The authors wanted a way to handle any text without running into "unknown word" issues. A standard character-level encoding is not efficient enough. The common middle-ground is Byte-Pair Encoding (BPE), which wasn't ideal. Because BPE is frequency-based, it would create many different tokens for the same word with different punctuation, such as dog., dog!, and dog?.

They modified BPE by preventing it from merging across character categories. Meaning, that a letter would not be merged with a punctuation mark.

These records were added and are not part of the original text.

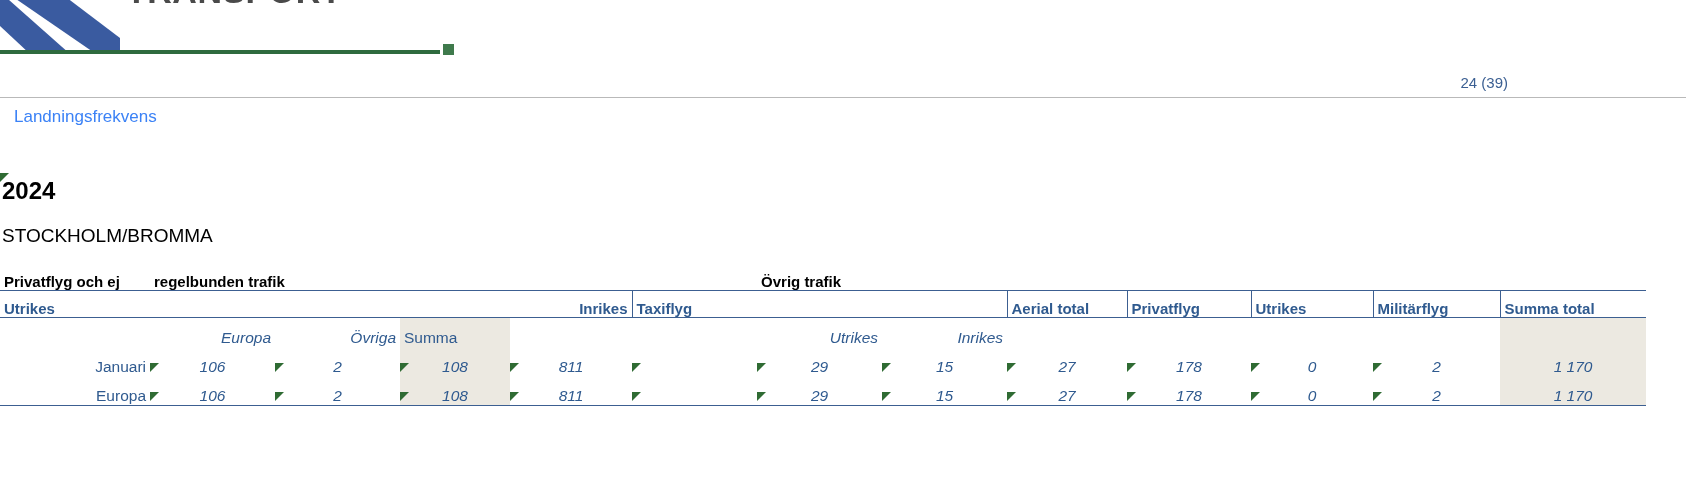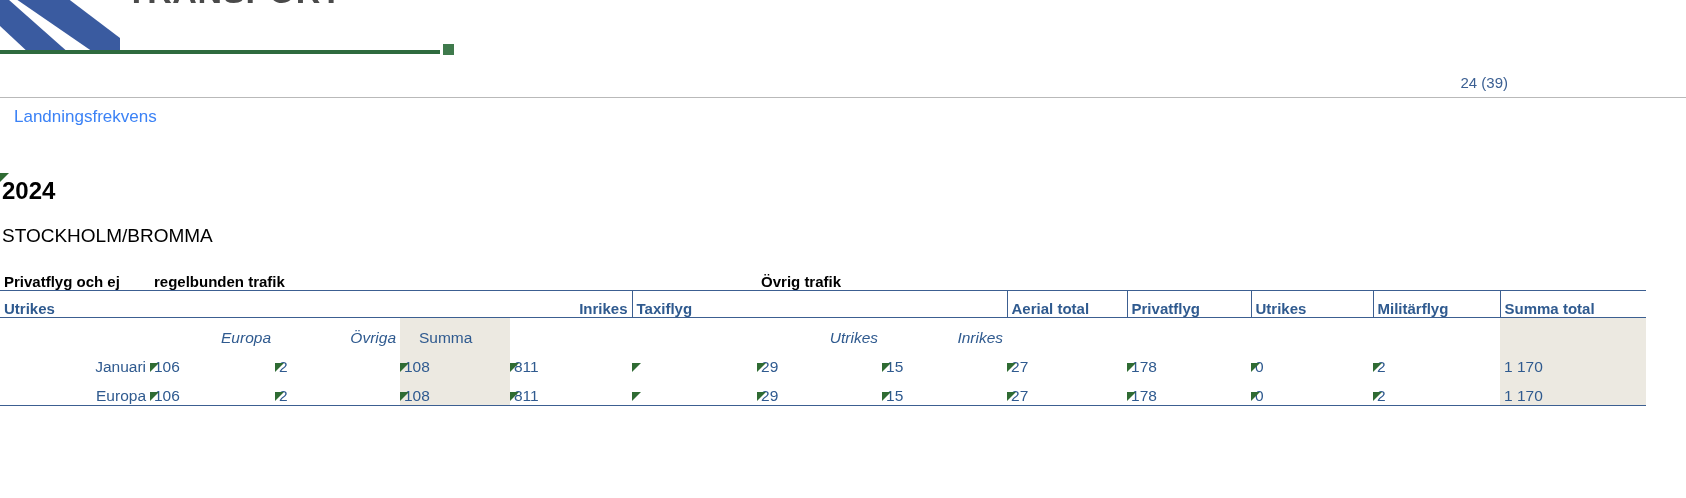--- a/index.html
+++ b/index.html
@@ -194,7 +194,7 @@
     <td></td>
     <td>Europa</td>
     <td>Övriga</td>
-    <td class="plain shade" style="text-align:left; padding-left:19px;">Summa</td>
+    <td class="plain shade" style="text-align:left; padding-left:4px;">Summa</td>
     <td></td>
     <td></td>
     <td>Utrikes</td>

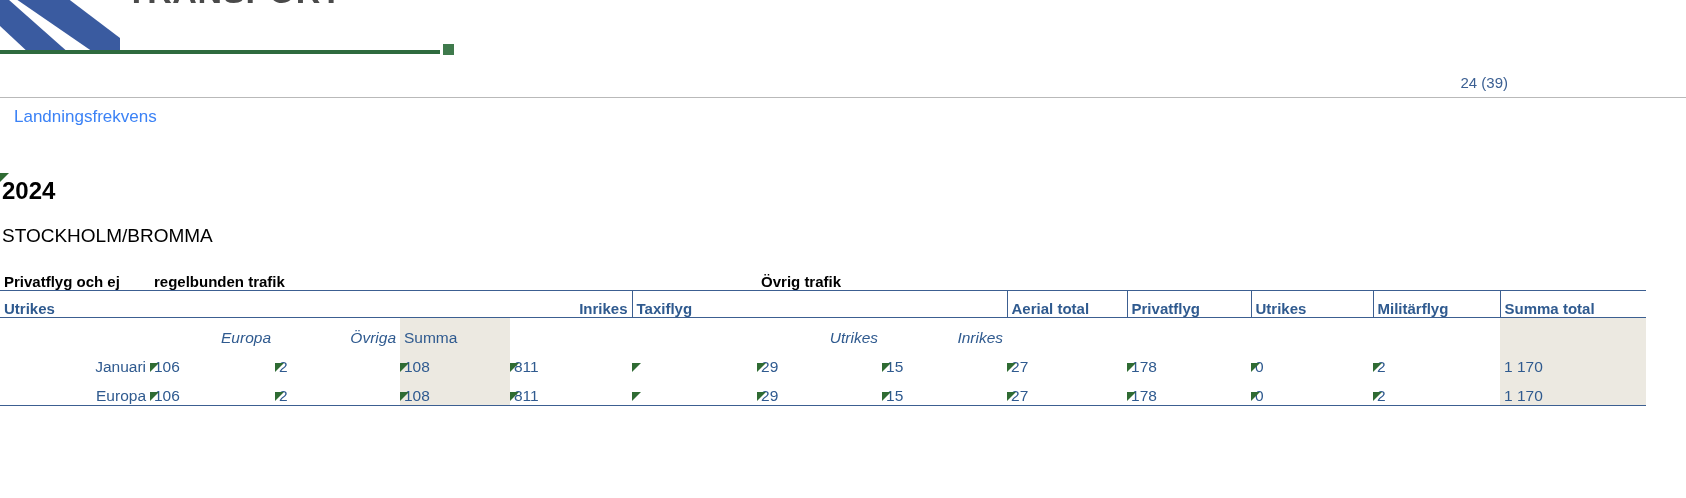--- a/index.html
+++ b/index.html
@@ -117,7 +117,8 @@
   .drow td {
     height:29px;
     color:#2f5a8f; font-size:15.5px;
-    text-align:left;
+    text-align:center;
+    font-style:italic;
   }
   .drow td.rowlbl { text-align:right; font-style:normal; }
   .drow.total td { border-bottom:1.6px solid #3c5f91; }

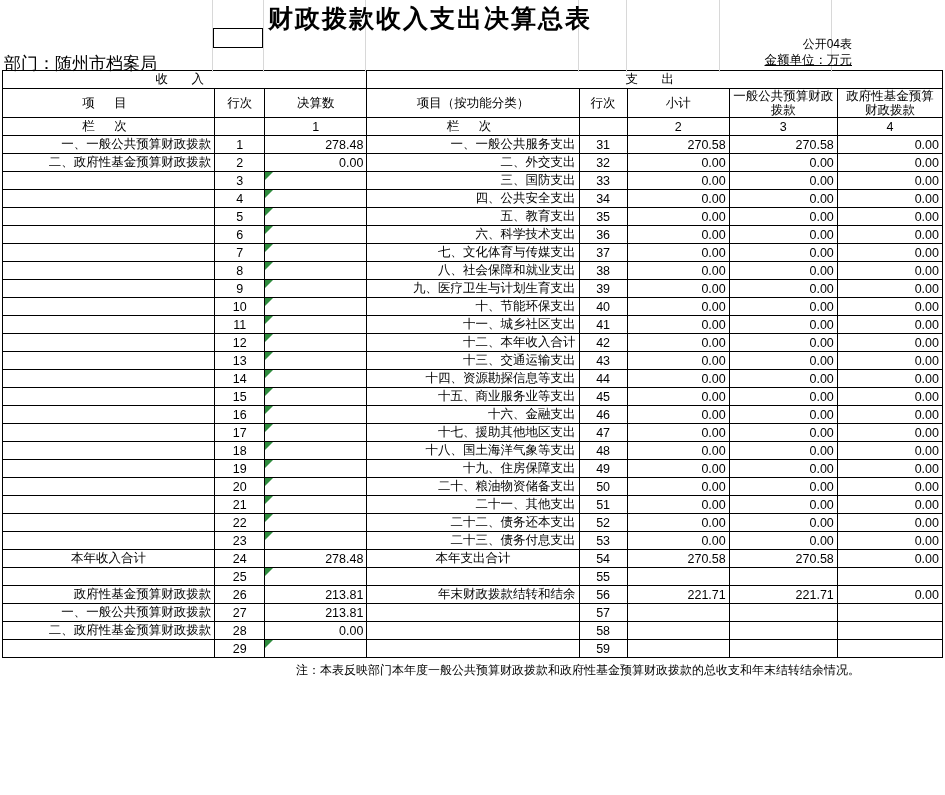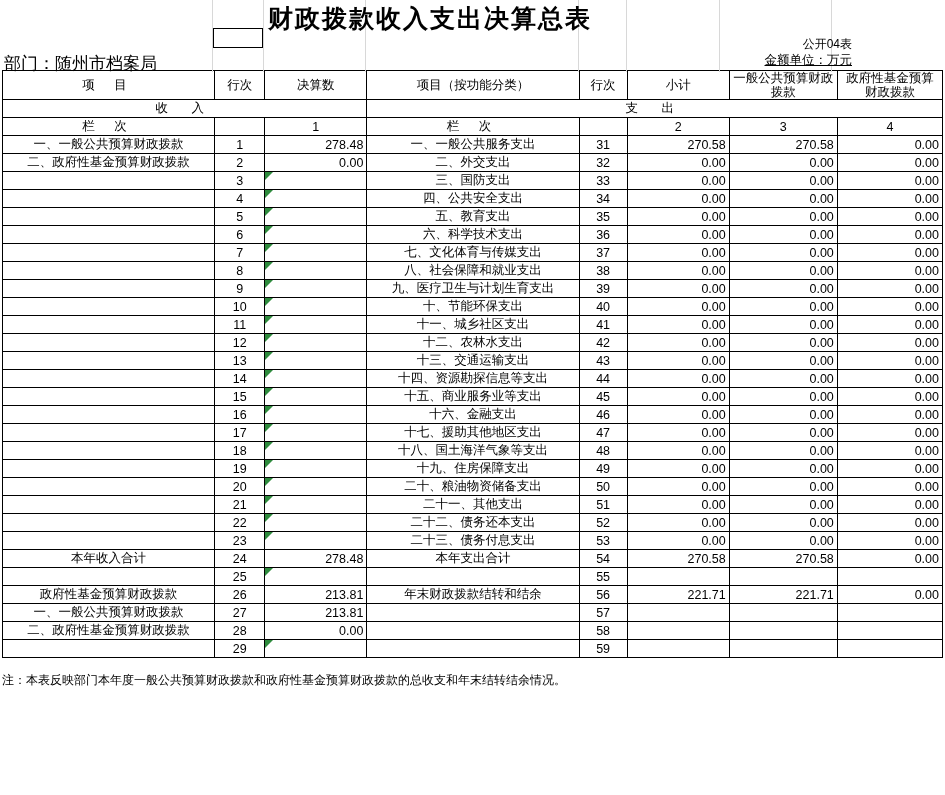--- a/index.html
+++ b/index.html
@@ -186,6 +186,10 @@
     </colgroup>
     <thead>
       <tr>
+        <td class="sec-head" colspan="3">收            入</td>
+        <td class="sec-head" colspan="5">支          出</td>
+      </tr>
+      <tr>
         <td class="ctr hdr-tall spaced-proj">项      目</td>
         <td class="ctr hdr-tall">行次</td>
         <td class="ctr hdr-tall">决算数</td>
@@ -194,10 +198,6 @@
         <td class="ctr hdr-tall">小计</td>
         <td class="ctr hdr-tall" style="white-space:normal;line-height:14px">一般公共预算财政拨款</td>
         <td class="ctr hdr-tall" style="white-space:normal;line-height:14px">政府性基金预算财政拨款</td>
-      </tr>
-      <tr>
-        <td class="sec-head" colspan="3">收            入</td>
-        <td class="sec-head" colspan="5">支          出</td>
       </tr>
       <tr>
         <td class="ctr lane">栏      次</td>

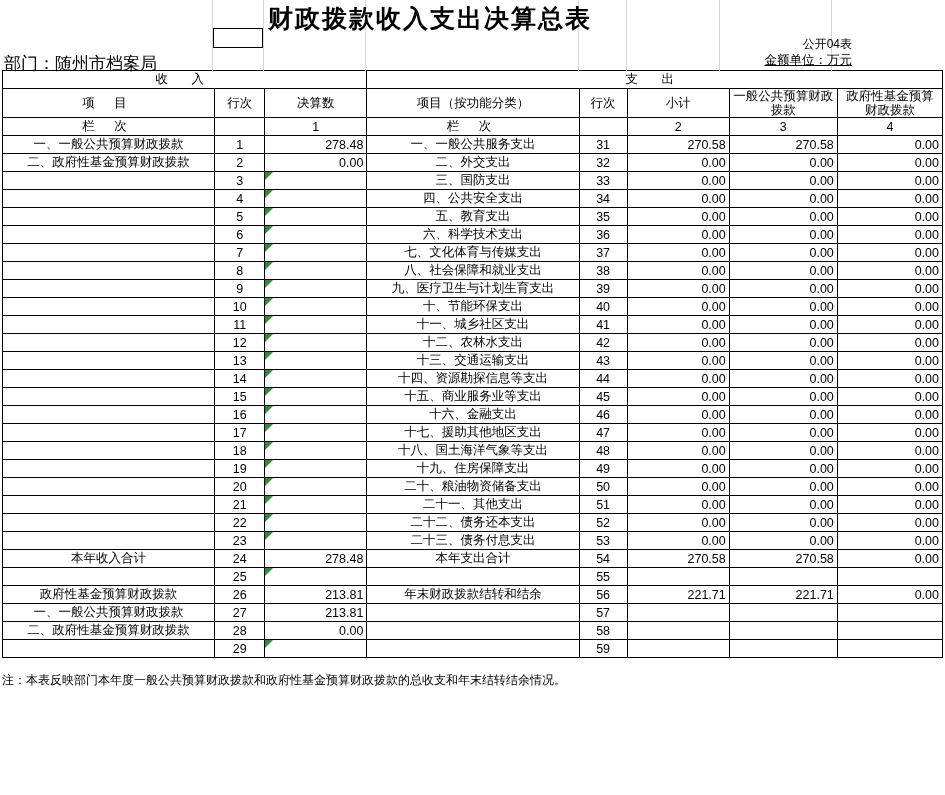--- a/index.html
+++ b/index.html
@@ -106,7 +106,7 @@
   }
   .ctr { text-align: center; }
   .rgt { text-align: right; }
-  .lft { text-align: center; }
+  .lft { text-align: right; }
   .bold { font-weight: bold; }
   .sec-head {
     text-align: center;

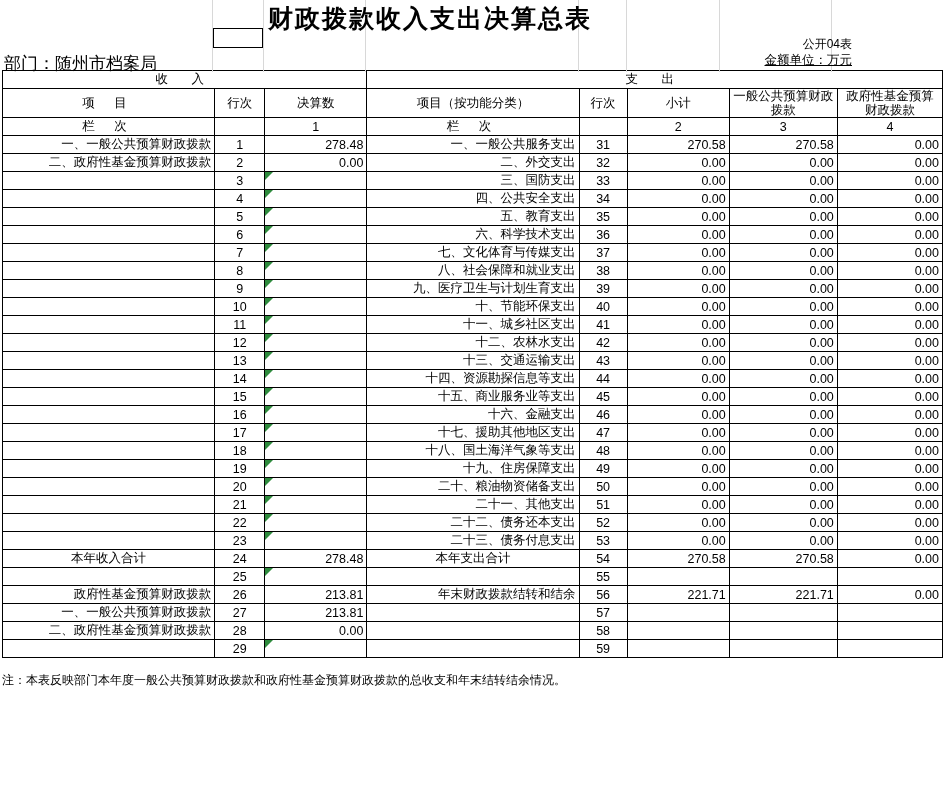--- a/index.html
+++ b/index.html
@@ -325,7 +325,7 @@
           <td class="lft"></td>
           <td class="ctr">12</td>
           <td class="rgt greencorner"></td>
-          <td class="lft">十二、农林水支出</td>
+          <td class="lft">十二、本年收入合计</td>
           <td class="ctr">42</td>
           <td class="rgt">0.00</td>
           <td class="rgt">0.00</td>

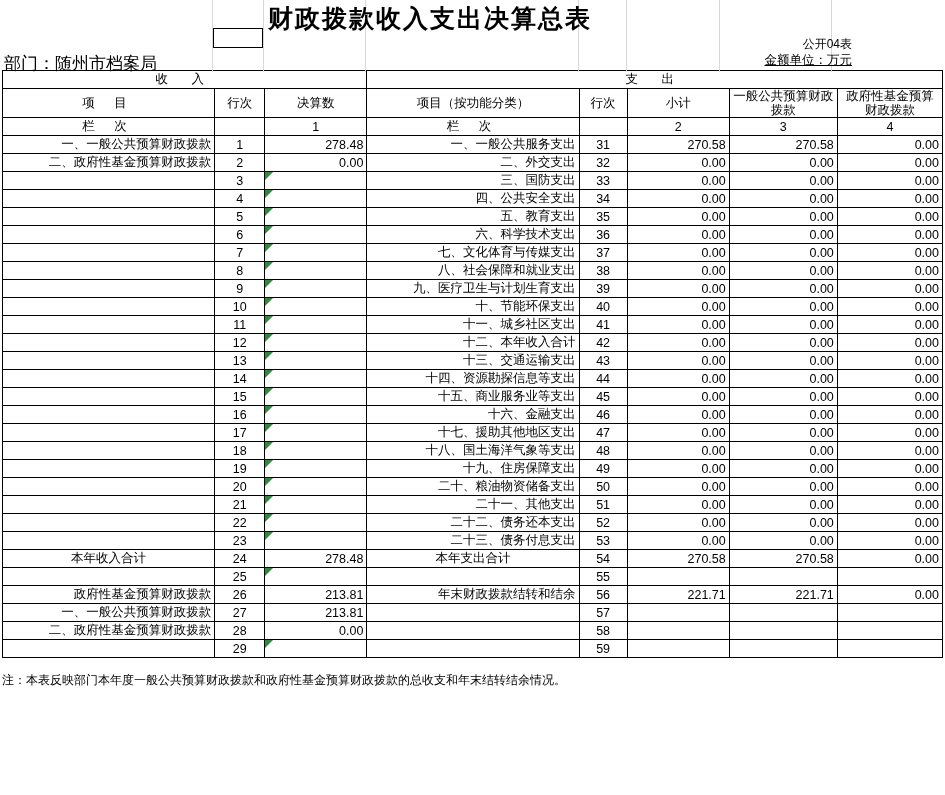--- a/index.html
+++ b/index.html
@@ -130,8 +130,9 @@
   }
   .footnote {
     margin-left: 2px;
-    margin-top: 14px;
+    margin-top: 4px;
     font-size: 12px;
+    text-align: right;
   }
   
   col.c0 { width: 212px; }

When evaluating GPT-2 model on various benchmark datasets, they needed to work with datasets having their own specific pre-processing and tokenization rules. They used "invertible de-tokenizers" on the benchmark datasets before feeding them to the model. This reversed the tokenization artifacts, making the text look more like the data GPT-2 was trained on. They describe this as a simple form of domain adaptation. Since the de-tokenizers were "invertible," they could still calculate the probability for the evaluation.

WebText dataset

They created a new dataset called WebText. Scraping the web randomly often results in low-quality text. Instead, they scraped all outbound links from Reddit that had received at least 3 karma.

After cleaning and de-duplicating, they got 8 million documents totaling 40 GB of text. They removed all Wikipedia articles from WebText to ensure model's performance on benchmark tests wasn't just due to memorizing overlapping content.

They perfomed an analysis of duplicates in the dataset. They created bloom filters of all the "8-grams" (sequences of eight consecutive words) in the WebText training data. Then took the test sets of various benchmarks (like LAMBADA, CoQA, etc.) and checked what percentage of their 8-grams were also present in the WebText training set. There was some overlap (around 3.2%), but it was not the main reason for the model's high performance. Other datasets also had high overlap between train and test sets (around 5.9%).